-- Records for the task --
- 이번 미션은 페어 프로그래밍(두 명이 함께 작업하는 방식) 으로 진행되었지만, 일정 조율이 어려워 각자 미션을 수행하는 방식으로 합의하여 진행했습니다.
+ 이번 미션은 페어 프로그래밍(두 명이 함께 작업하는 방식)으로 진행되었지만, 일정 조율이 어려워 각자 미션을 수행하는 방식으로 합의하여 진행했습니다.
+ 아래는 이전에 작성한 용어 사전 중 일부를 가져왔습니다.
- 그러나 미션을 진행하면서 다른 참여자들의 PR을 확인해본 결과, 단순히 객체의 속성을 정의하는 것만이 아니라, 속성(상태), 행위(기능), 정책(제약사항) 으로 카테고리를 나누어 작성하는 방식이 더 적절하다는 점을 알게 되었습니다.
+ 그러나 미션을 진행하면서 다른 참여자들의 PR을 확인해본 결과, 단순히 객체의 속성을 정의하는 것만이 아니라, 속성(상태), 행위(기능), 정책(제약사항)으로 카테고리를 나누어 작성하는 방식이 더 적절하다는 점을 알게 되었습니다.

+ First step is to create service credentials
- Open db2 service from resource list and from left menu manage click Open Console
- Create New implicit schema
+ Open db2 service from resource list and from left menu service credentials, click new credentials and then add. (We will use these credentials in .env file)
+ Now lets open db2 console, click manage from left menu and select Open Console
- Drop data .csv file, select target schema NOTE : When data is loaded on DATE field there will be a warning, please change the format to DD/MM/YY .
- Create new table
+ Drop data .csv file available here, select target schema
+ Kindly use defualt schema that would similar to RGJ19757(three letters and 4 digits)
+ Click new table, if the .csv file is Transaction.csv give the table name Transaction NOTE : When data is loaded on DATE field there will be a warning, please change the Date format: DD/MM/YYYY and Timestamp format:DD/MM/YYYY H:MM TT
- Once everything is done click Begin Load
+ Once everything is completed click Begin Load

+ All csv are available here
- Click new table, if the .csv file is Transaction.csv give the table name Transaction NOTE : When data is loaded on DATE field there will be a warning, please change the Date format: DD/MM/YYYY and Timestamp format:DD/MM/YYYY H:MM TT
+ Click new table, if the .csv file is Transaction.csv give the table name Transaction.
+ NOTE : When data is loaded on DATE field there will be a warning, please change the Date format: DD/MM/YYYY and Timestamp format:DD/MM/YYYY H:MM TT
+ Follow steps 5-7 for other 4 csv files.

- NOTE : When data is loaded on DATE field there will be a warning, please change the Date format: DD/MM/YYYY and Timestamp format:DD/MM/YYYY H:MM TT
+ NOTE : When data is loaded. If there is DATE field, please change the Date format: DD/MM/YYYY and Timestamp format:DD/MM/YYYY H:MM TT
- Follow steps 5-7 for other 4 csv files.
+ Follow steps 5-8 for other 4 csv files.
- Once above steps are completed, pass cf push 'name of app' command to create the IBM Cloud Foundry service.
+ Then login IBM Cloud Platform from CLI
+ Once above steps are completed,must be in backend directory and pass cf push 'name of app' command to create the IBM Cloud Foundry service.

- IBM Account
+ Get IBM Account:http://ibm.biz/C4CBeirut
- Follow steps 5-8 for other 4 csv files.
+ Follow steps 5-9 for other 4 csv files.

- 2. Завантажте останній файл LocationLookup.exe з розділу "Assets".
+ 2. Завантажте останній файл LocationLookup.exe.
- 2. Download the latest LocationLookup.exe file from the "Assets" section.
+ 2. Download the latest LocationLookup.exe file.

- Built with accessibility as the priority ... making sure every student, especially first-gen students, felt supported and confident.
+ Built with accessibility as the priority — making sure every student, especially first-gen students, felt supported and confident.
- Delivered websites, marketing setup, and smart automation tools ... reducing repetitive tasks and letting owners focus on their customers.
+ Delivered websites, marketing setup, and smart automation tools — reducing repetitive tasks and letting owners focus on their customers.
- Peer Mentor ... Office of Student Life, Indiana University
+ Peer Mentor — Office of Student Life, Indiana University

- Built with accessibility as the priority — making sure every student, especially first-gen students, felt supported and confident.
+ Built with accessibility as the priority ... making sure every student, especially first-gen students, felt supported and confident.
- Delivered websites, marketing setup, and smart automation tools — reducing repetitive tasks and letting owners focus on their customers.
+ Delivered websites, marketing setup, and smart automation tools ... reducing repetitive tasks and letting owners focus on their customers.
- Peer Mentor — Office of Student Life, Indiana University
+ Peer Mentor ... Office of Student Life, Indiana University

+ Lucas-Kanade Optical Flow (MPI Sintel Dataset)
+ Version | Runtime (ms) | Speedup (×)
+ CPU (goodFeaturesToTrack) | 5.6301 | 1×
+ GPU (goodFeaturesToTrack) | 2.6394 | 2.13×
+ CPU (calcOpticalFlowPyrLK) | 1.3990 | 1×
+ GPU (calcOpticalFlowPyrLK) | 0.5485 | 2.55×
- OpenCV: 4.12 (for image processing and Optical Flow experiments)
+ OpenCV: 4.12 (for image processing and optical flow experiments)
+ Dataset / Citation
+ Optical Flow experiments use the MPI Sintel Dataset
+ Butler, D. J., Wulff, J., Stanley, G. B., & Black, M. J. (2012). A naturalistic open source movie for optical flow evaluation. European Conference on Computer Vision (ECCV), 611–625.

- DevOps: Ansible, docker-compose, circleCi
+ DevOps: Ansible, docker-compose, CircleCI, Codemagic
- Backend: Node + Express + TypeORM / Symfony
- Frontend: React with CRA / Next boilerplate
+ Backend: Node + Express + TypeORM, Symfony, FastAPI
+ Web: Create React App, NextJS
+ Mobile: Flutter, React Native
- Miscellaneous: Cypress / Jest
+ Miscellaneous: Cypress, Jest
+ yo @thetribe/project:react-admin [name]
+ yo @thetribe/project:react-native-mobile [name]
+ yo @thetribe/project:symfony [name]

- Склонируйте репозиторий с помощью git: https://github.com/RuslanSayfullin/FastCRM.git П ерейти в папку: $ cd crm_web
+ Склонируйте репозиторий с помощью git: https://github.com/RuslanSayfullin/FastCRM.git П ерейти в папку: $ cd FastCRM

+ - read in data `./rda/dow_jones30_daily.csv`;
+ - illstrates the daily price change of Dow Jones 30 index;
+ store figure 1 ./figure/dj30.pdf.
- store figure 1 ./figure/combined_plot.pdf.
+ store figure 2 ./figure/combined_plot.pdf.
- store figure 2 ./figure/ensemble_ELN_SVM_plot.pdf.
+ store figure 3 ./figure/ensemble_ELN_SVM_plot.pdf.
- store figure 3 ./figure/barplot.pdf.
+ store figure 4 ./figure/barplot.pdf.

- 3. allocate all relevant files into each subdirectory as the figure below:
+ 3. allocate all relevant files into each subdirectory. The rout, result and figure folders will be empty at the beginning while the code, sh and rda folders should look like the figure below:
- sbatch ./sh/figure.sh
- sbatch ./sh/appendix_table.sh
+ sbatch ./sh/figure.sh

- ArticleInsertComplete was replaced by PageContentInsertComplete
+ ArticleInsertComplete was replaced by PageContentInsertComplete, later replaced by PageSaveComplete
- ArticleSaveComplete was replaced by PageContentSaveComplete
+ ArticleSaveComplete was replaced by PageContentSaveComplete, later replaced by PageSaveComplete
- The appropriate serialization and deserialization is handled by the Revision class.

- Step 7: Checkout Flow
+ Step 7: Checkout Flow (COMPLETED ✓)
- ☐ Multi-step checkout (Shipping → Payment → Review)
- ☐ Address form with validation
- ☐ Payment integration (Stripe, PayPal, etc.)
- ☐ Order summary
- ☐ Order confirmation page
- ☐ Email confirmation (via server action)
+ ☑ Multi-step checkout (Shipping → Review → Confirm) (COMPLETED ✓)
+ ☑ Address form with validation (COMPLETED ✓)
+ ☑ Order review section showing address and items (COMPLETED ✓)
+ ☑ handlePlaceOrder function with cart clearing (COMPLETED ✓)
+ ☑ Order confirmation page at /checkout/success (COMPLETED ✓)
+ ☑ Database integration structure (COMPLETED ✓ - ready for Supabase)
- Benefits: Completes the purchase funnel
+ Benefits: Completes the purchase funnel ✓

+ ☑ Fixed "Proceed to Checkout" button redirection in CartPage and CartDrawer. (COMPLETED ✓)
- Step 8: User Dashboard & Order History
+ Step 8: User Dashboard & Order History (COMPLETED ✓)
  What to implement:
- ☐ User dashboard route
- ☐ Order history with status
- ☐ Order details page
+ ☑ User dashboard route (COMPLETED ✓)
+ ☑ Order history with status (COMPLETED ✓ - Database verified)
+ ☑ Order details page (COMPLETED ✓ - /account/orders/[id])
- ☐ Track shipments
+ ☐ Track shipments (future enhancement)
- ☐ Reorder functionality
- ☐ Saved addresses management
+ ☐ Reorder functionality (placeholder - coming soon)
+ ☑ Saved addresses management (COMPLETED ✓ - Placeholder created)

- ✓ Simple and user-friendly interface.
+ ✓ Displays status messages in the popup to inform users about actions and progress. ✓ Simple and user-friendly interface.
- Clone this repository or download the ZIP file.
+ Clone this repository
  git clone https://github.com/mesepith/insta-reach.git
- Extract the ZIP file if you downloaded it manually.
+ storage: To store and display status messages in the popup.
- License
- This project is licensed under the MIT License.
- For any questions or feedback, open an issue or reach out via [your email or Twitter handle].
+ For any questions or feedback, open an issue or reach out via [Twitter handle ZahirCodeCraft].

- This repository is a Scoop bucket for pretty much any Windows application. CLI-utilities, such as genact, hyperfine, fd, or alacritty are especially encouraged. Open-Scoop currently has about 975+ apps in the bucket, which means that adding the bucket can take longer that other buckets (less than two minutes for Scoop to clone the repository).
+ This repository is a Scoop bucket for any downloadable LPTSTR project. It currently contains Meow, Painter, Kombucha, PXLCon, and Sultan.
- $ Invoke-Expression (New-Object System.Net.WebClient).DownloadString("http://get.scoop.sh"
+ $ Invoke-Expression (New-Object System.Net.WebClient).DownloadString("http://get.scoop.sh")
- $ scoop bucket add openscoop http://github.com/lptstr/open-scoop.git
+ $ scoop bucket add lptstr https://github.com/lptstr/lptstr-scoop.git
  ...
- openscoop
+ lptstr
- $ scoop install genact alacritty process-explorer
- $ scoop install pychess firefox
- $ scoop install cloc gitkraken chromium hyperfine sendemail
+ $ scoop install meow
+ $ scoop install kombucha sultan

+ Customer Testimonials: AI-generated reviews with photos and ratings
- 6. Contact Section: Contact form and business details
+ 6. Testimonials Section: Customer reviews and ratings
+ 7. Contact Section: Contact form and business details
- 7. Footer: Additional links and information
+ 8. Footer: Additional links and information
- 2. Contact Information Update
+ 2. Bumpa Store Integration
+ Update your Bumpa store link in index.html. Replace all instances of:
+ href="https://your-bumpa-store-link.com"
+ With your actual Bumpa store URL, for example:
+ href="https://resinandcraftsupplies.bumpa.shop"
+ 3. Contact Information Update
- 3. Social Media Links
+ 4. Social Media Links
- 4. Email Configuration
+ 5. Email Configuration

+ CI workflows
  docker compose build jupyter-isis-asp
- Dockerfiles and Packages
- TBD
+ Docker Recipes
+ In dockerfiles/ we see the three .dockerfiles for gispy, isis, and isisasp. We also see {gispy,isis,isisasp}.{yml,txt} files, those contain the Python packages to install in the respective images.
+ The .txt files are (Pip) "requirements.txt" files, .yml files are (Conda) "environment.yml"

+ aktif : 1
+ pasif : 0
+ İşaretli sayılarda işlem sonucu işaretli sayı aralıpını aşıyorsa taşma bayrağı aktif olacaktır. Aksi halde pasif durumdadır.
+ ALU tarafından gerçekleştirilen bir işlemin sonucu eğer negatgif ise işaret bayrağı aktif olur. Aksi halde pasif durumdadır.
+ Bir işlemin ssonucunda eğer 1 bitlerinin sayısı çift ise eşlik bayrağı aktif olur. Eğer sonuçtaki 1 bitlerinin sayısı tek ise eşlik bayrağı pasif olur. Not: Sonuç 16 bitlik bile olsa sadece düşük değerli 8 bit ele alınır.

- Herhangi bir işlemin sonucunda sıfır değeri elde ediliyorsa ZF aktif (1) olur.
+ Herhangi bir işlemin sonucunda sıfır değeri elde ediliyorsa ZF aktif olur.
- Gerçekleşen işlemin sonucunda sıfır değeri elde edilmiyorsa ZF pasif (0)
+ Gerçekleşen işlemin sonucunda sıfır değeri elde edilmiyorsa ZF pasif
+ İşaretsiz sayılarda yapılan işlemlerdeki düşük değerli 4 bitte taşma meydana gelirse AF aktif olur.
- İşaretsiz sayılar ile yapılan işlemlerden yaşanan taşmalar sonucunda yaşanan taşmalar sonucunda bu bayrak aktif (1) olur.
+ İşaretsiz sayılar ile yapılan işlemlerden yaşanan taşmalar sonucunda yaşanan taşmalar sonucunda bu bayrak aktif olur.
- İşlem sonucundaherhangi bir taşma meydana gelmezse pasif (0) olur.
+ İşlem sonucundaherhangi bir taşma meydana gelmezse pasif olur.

-- Work to be completed --
If a line in the records above holds the string "İşlem", copy it.

-- Solution to the exercise --
- İşlem sonucundaherhangi bir taşma meydana gelmezse pasif (0) olur.
+ İşlem sonucundaherhangi bir taşma meydana gelmezse pasif olur.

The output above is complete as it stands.